_Exercise brief_
Give the whole listing below once more, exactly, without pictures.
BEGIN
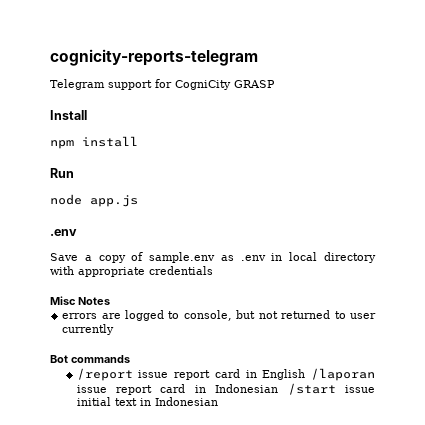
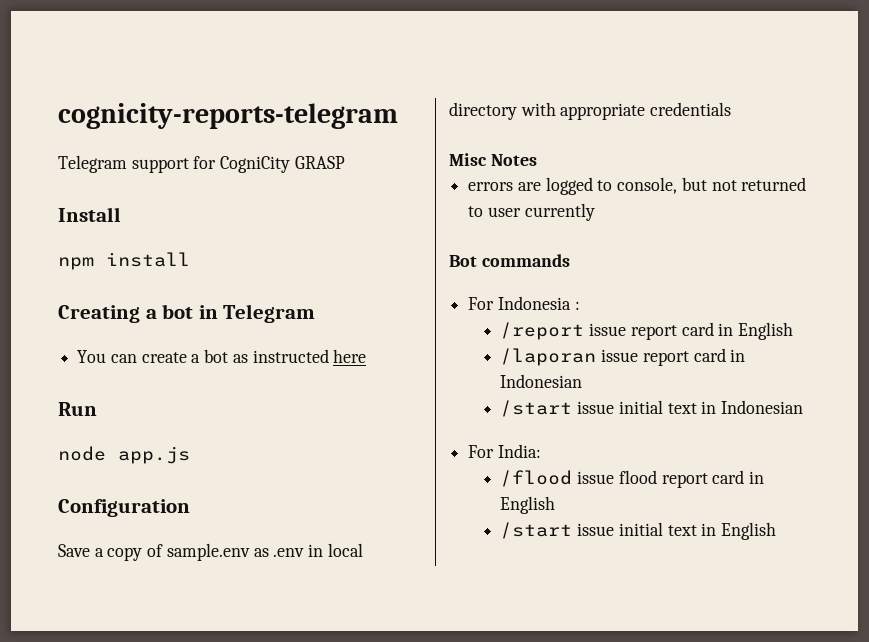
+ Creating a bot in Telegram
+ You can create a bot as instructed here
  node app.js
- .env
+ Configuration
+ For Indonesia :
- /report issue report card in English /laporan issue report card in Indonesian /start issue initial text in Indonesian
+ /report issue report card in English
+ /laporan issue report card in Indonesian
+ /start issue initial text in Indonesian
+ For India:
+ /flood issue flood report card in English
+ /start issue initial text in English

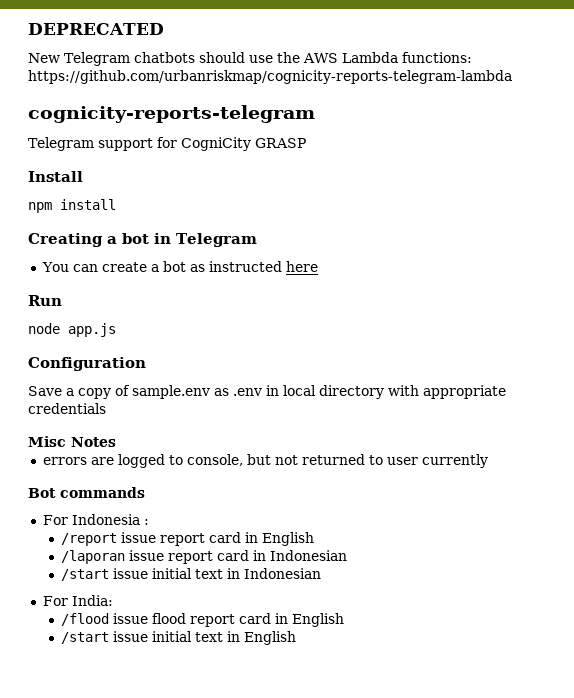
+ DEPRECATED
+ New Telegram chatbots should use the AWS Lambda functions: https://github.com/urbanriskmap/cognicity-reports-telegram-lambda

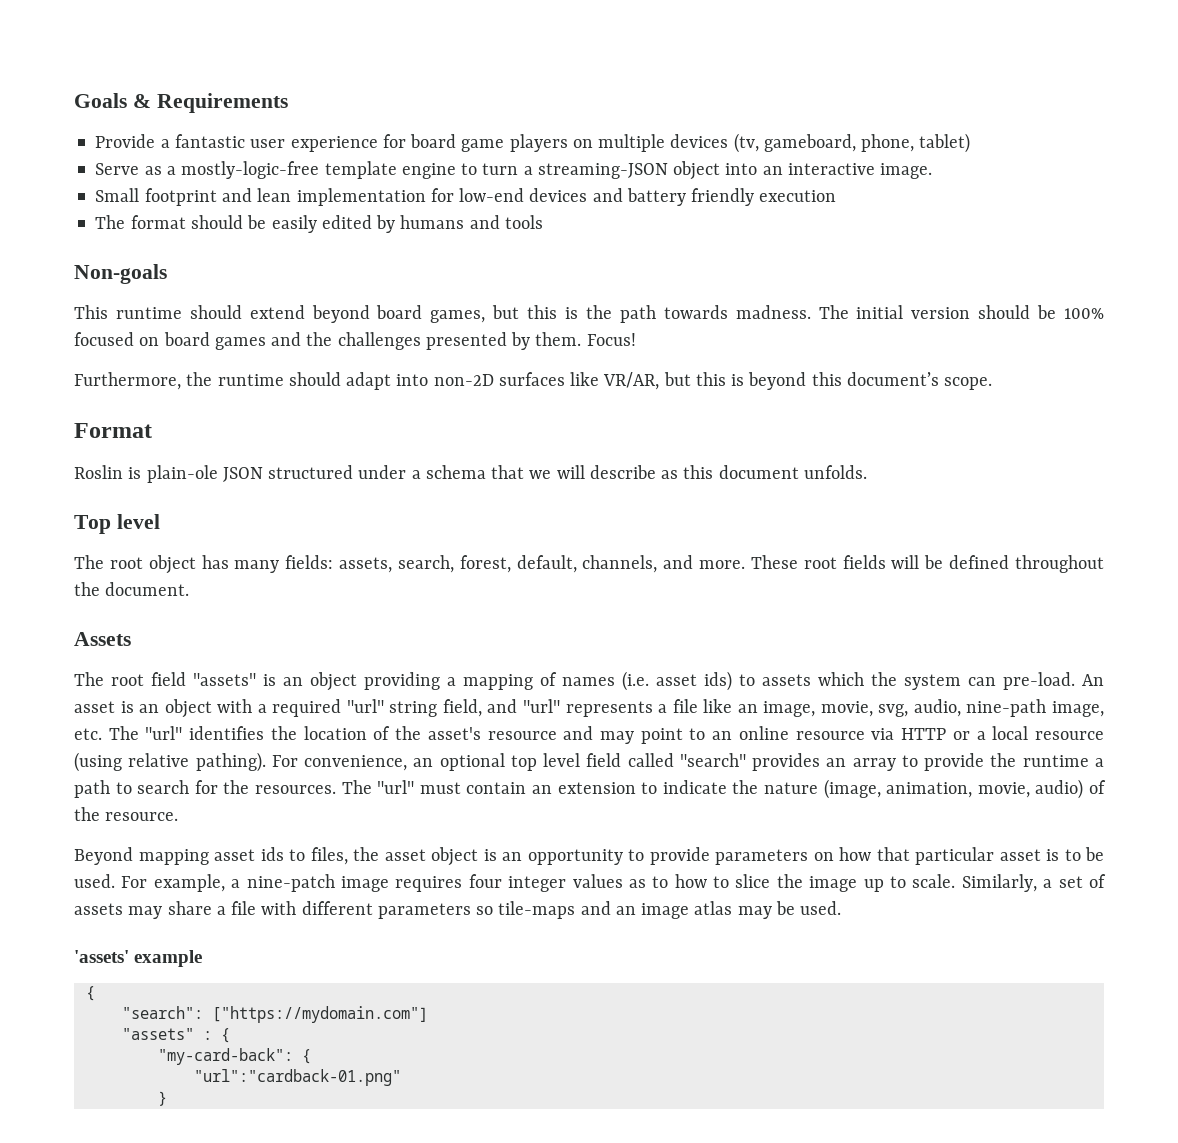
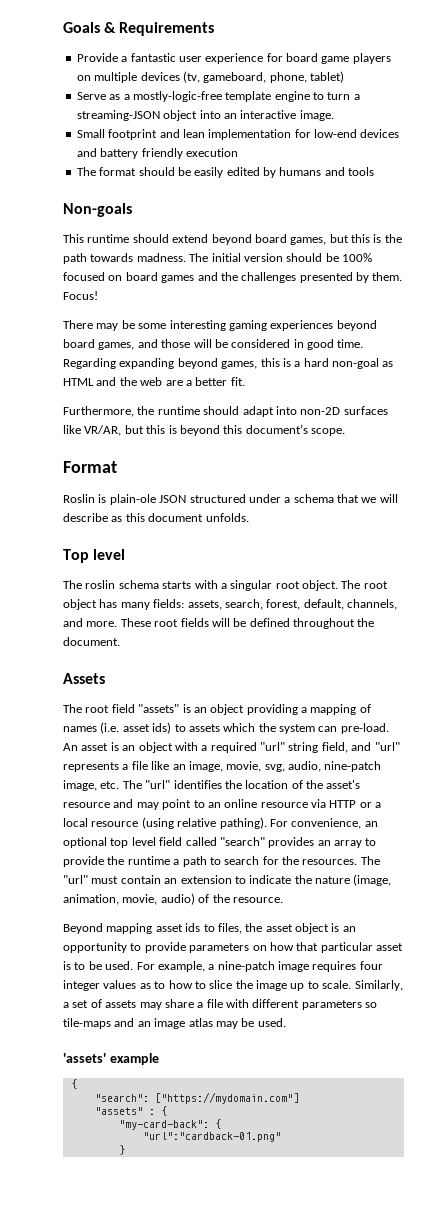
+ There may be some interesting gaming experiences beyond board games, and those will be considered in good time. Regarding expanding beyond games, this is a hard non-goal as HTML and the web are a better fit.
- The root object has many fields: assets, search, forest, default, channels, and more.
+ The roslin schema starts with a singular root object. The root object has many fields: assets, search, forest, default, channels, and more.
- An asset is an object with a required "url" string field, and "url" represents a file like an image, movie, svg, audio, nine-path image, etc. The "url" identifies the location of the asset's resource and may point to an online resource via HTTP or a local resource (using relative pathing).
+ An asset is an object with a required "url" string field, and "url" represents a file like an image, movie, svg, audio, nine-patch image, etc. The "url" identifies the location of the asset's resource and may point to an online resource via HTTP or a local resource (using relative pathing).

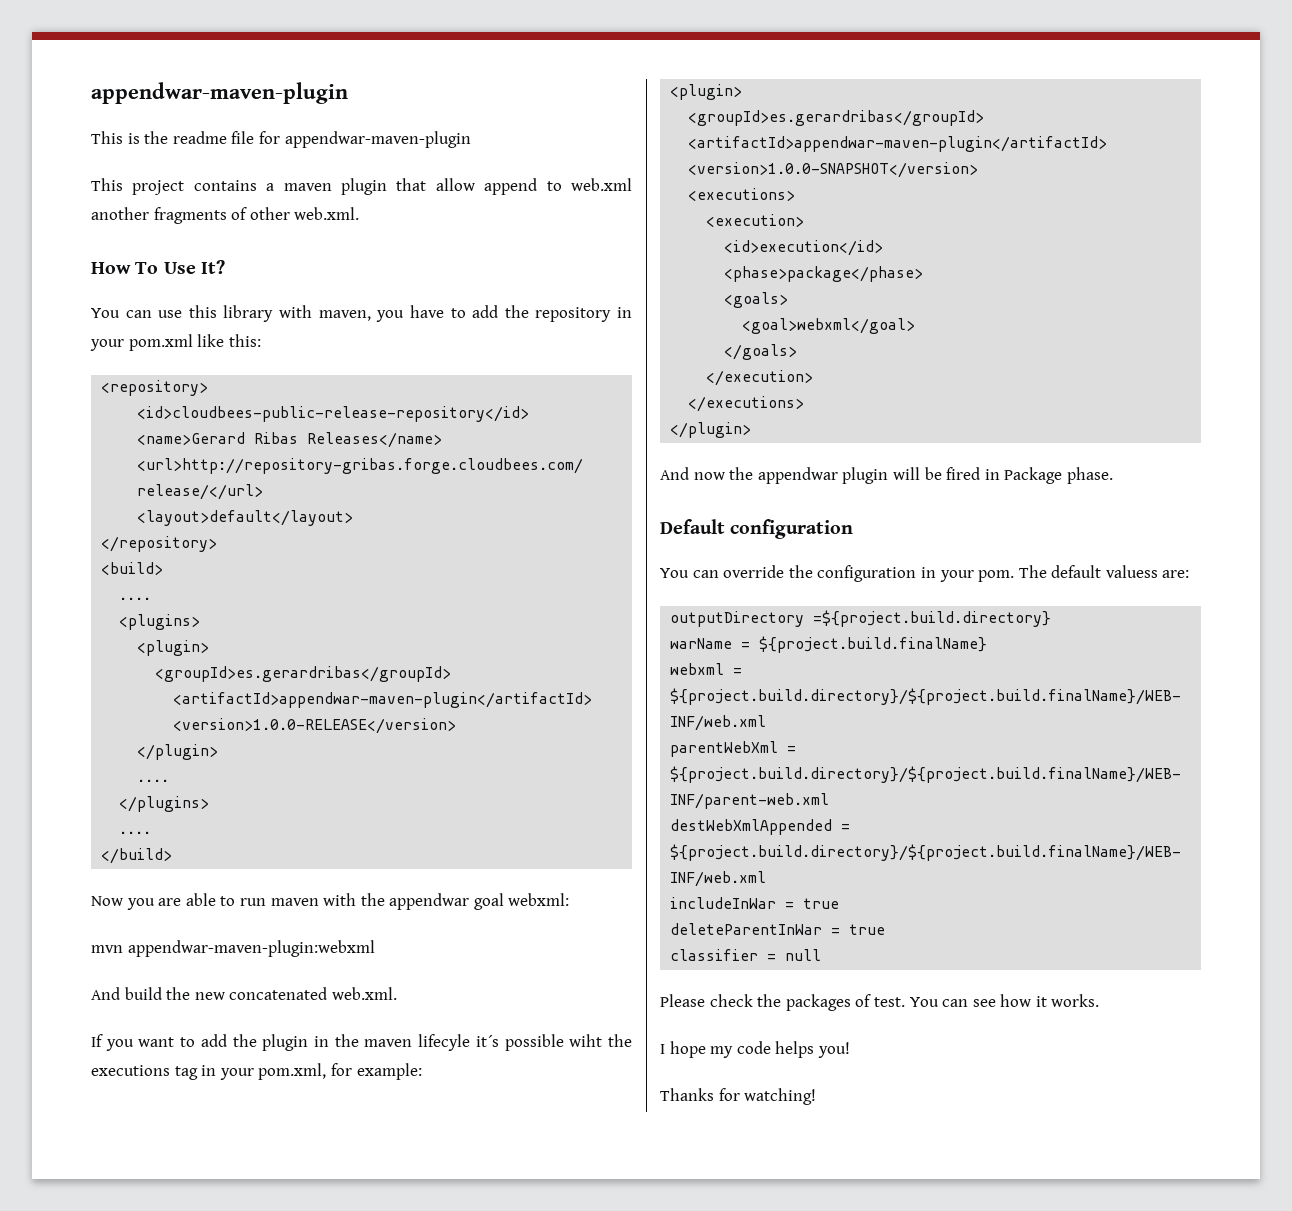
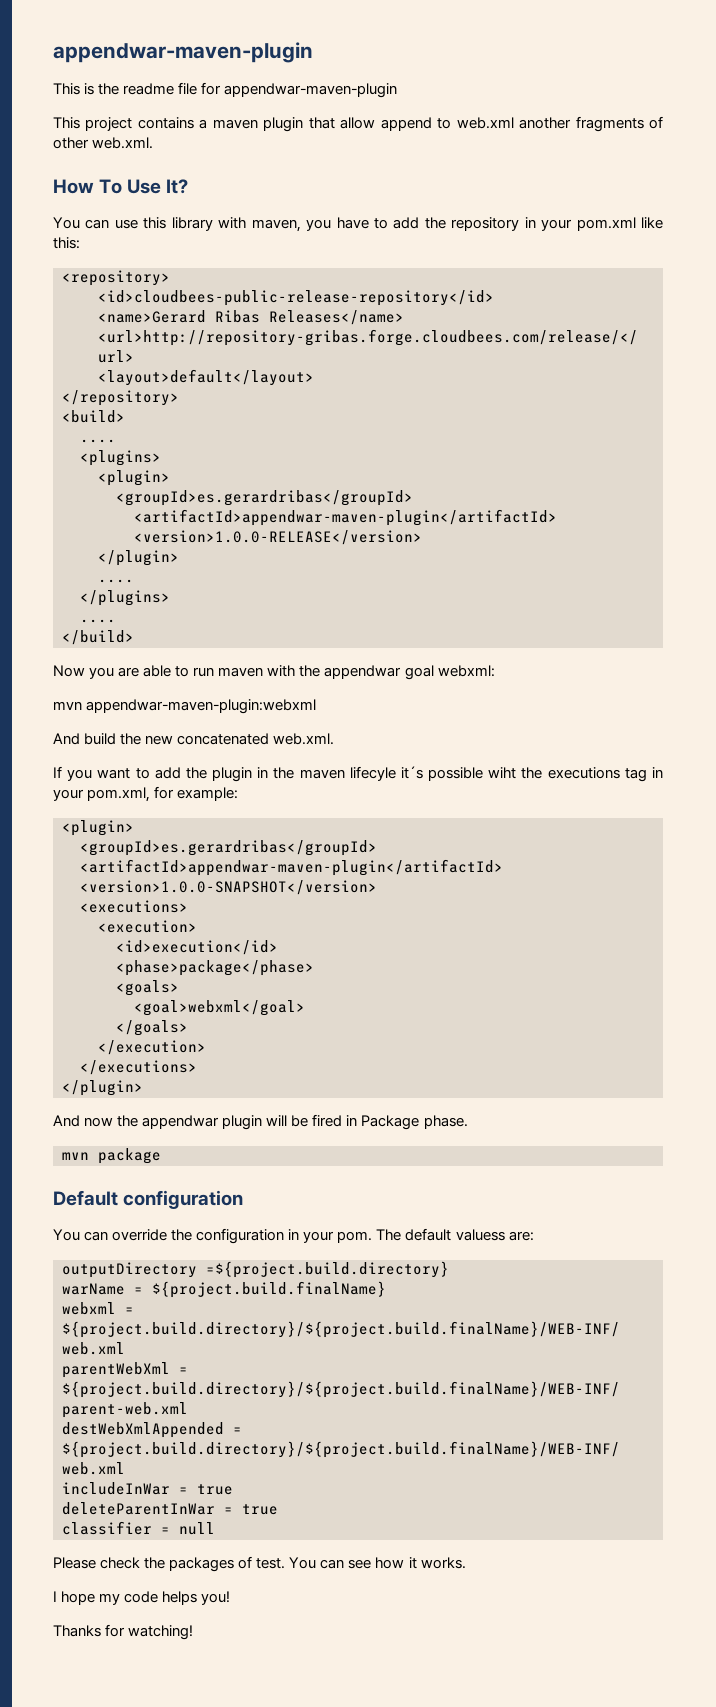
+ mvn package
END
_Task result_
+ Creating a bot in Telegram
+ You can create a bot as instructed here
  node app.js
- .env
+ Configuration
+ For Indonesia :
- /report issue report card in English /laporan issue report card in Indonesian /start issue initial text in Indonesian
+ /report issue report card in English
+ /laporan issue report card in Indonesian
+ /start issue initial text in Indonesian
+ For India:
+ /flood issue flood report card in English
+ /start issue initial text in English

+ DEPRECATED
+ New Telegram chatbots should use the AWS Lambda functions: https://github.com/urbanriskmap/cognicity-reports-telegram-lambda

+ There may be some interesting gaming experiences beyond board games, and those will be considered in good time. Regarding expanding beyond games, this is a hard non-goal as HTML and the web are a better fit.
- The root object has many fields: assets, search, forest, default, channels, and more.
+ The roslin schema starts with a singular root object. The root object has many fields: assets, search, forest, default, channels, and more.
- An asset is an object with a required "url" string field, and "url" represents a file like an image, movie, svg, audio, nine-path image, etc. The "url" identifies the location of the asset's resource and may point to an online resource via HTTP or a local resource (using relative pathing).
+ An asset is an object with a required "url" string field, and "url" represents a file like an image, movie, svg, audio, nine-patch image, etc. The "url" identifies the location of the asset's resource and may point to an online resource via HTTP or a local resource (using relative pathing).

+ mvn package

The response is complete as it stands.